- EXERCISE BRIEF -
In the entries below, find the line with "(128, 32) none" and the line with "(471, 160) none". Reproduce those two lines and every line between them exactly, and nothing more.

- SUPPLIED DATA -
########

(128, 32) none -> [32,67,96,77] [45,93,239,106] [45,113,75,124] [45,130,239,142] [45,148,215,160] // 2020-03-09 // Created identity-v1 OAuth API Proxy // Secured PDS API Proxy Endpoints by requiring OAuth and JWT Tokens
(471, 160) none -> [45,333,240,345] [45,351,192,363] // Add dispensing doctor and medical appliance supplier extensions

########

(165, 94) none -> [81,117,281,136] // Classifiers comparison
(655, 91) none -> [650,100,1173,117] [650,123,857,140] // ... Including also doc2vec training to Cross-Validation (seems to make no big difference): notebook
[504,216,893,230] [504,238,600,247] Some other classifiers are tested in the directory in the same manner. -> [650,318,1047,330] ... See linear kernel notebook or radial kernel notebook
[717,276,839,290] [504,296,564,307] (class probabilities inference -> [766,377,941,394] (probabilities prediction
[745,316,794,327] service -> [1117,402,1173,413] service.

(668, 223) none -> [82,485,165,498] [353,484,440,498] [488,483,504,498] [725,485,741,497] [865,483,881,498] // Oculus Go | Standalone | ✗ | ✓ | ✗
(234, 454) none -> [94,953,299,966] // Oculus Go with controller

########

- RESULT OF THIS EXERCISE -
(128, 32) none -> [32,67,96,77] [45,93,239,106] [45,113,75,124] [45,130,239,142] [45,148,215,160] // 2020-03-09 // Created identity-v1 OAuth API Proxy // Secured PDS API Proxy Endpoints by requiring OAuth and JWT Tokens
(471, 160) none -> [45,333,240,345] [45,351,192,363] // Add dispensing doctor and medical appliance supplier extensions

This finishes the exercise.